PCOS and Acupuncture 2 – The Research

Since writing about PCOS and Acupuncture, I have had some wonderful feedback and comments from those of you that are in the process of doing some acupuncture treatments or who have tried it already. What really stands out to me is how relaxed everyone feels after acupuncture. And I have to say, it all sounds really promising. The overwhelming thing that stands out for me is how relaxed everyone feels after a session.

So, with all of that positive feedback and anecdotal evidence, let’s have a look at what the research says about acupuncture and PCOS.

Sketchy Picture

I guess the first thing to say is that research seems to be a bit sketchy in this area. In doing my research for previous articles, I normally find loads of research and articles to draw from but I did struggle a little to find solid research on acupuncture and PCOS. There have been some promising studies on rats with PCOS but not a whole lot done on women with PCOS. I don’t know about you but I would really like to know if acupuncture will help my PCOS, not that of a rat.

With that being said, let’s have a look at some of the results:

The Research

One study compared women who exercised or had acupuncture over a period of 13 weeks. At the end of the 13 weeks, women who had received acupuncture had lower estradiol and testosterone levels than the women who exercised twice a week. Rates of ovulation weren’t given but the researchers concluded that the women who received acupuncture had a higher frequency of ovulation.

acupuncture researchAnother study looked at 3 groups of women with PCOS: one group who received electro-acupuncture, one who exercised and one who received no treatment at all. Both exercise and electro-acupuncture resulted in improved levels of testosterone and increase in menstruation but the acupuncture group had better results when compared to the exercise group. Again, exact numbers of the women who ovulated weren’t given in the study. (2)

There was another study that looked at Metformin vs acupuncture. The study showed that acupuncture not only stimulates the ovaries as mentioned previously, it can also lead to an improvement in the hormone levels related to PCOS as well as improve insulin mechanisms and glucose metabolism. Metformin also had similar effects, particularly in terms of insulin function. Some of the endocrine markers were more improved with acupuncture, however. (3)

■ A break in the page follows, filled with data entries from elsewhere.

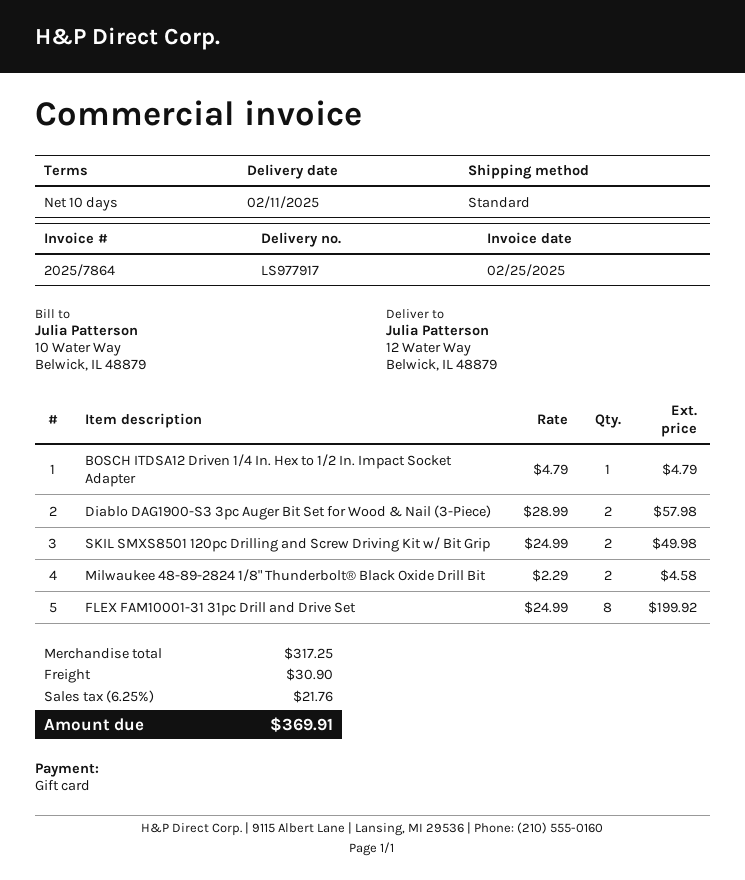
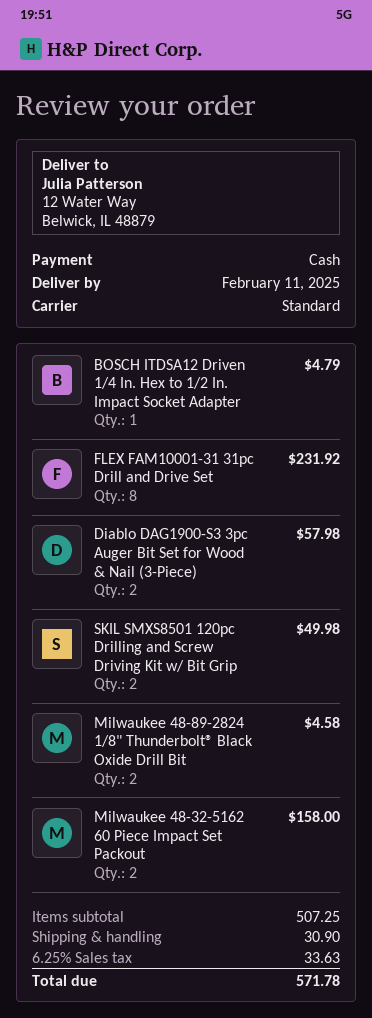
payment method: gift card -> cash
FLEX FAM10001-31 31pc Drill and Drive Set: 8 for 199.92 -> 8 for 231.92
Milwaukee 48-32-5162 60 Piece Impact Set Packout: none -> 2 for 158.00
subtotal: 317.25 -> 507.25
tax: 6.25% = 21.76 -> 6.25% = 33.63
total: 369.91 -> 571.78

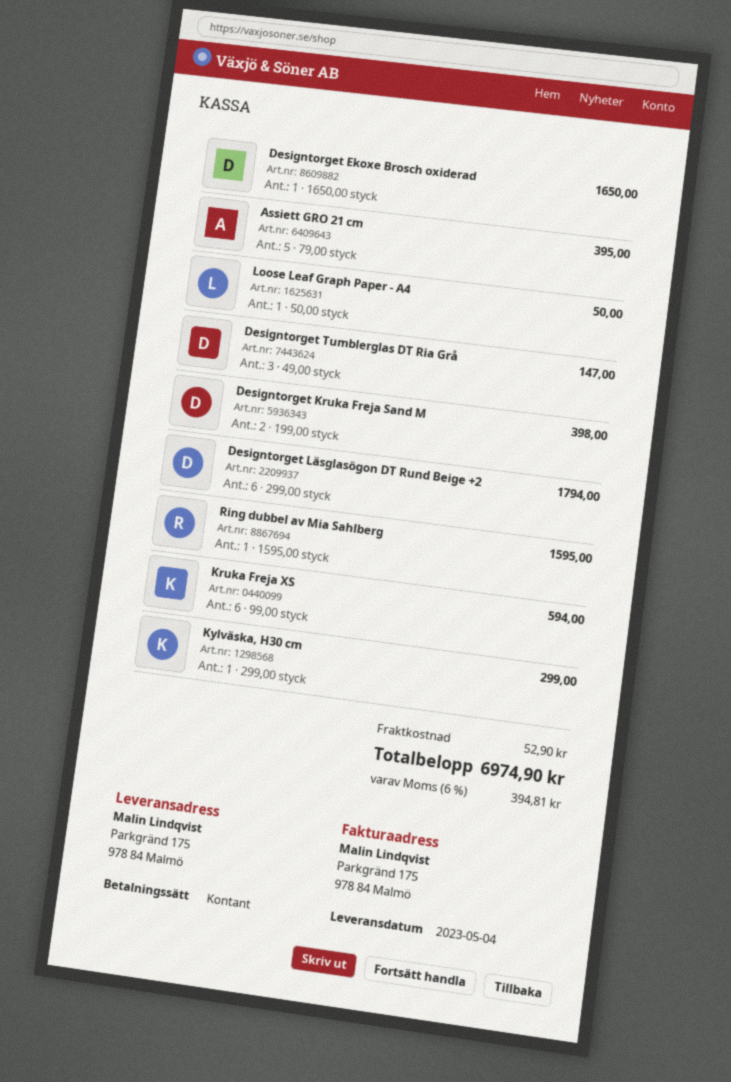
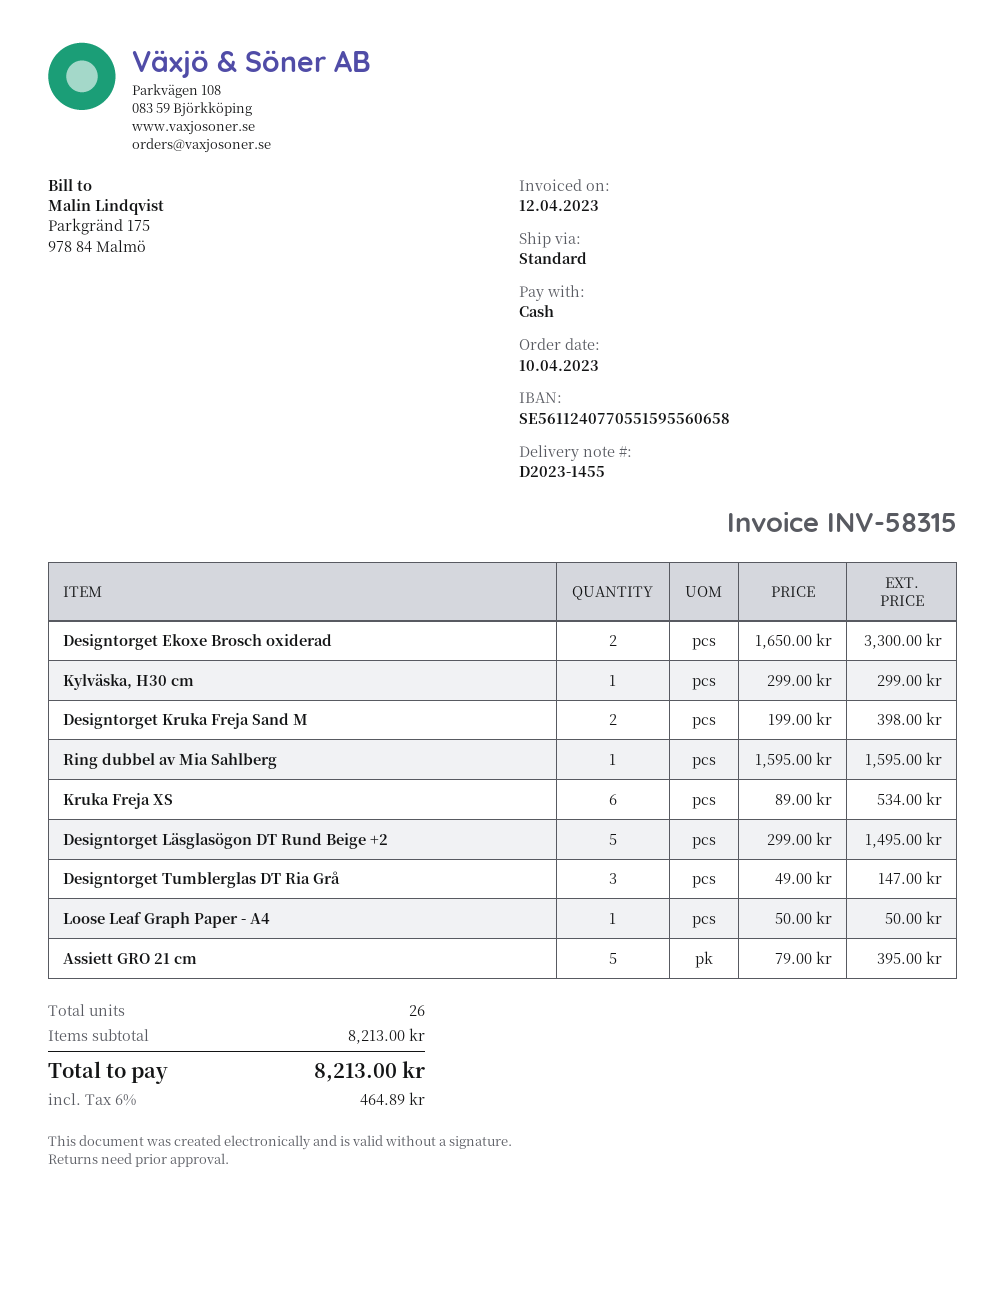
Designtorget Ekoxe Brosch oxiderad: 1 x 1650.00 = 1650.00 -> 2 x 1650.00 = 3300.00
Designtorget Läsglasögon DT Rund Beige +2: 6 x 299.00 = 1794.00 -> 5 x 299.00 = 1495.00
Kruka Freja XS: 6 x 99.00 = 594.00 -> 6 x 89.00 = 534.00
shipping: 52.90 -> none
tax: 6% = 394.81 -> 6% = 464.89
total: 6974.90 -> 8213.00

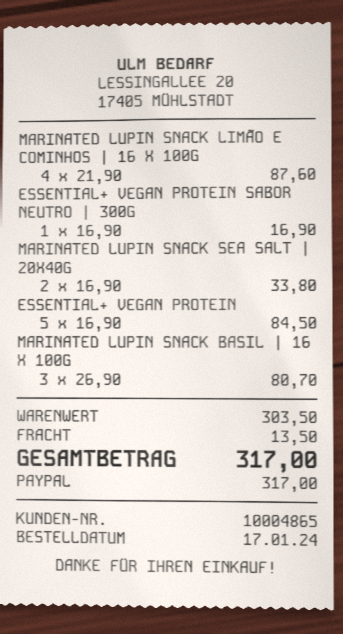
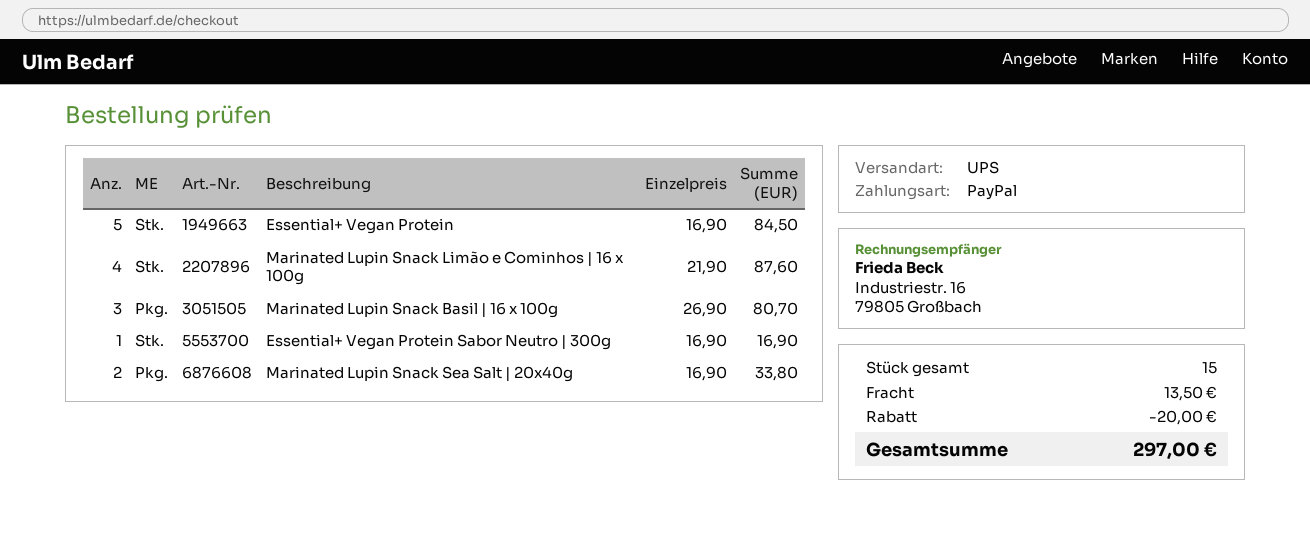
discount: none -> 20.00
total: 317.00 -> 297.00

One article in particular looked at all of the current literature relating to PCOS and the author reports that acupuncture increases blood flow to the ovaries, reduces the size of the ovaries and number of cysts and also helps manage blood sugar levels by improving insulin function. It also helps with weight loss. (4) I’ll have some of that, thanks!

Summing It Up

So, to sum it up, there isn’t a huge body of research on acupuncture and PCOS for women (and not rats) but the research that there is does seem to be promising. It seems that acupuncture can improve our cycles by increasing frequency of menstruation, lowering testosterone levels and improving endocrine and metabolic function. Not to mention the stress relief and relaxation many of you have reported.

I think that it’s worth considering when treating PCOS naturally.

If you have an acupuncture success story, I’d love to hear it. I really value and appreciate all of your comments and stories so please keep them coming!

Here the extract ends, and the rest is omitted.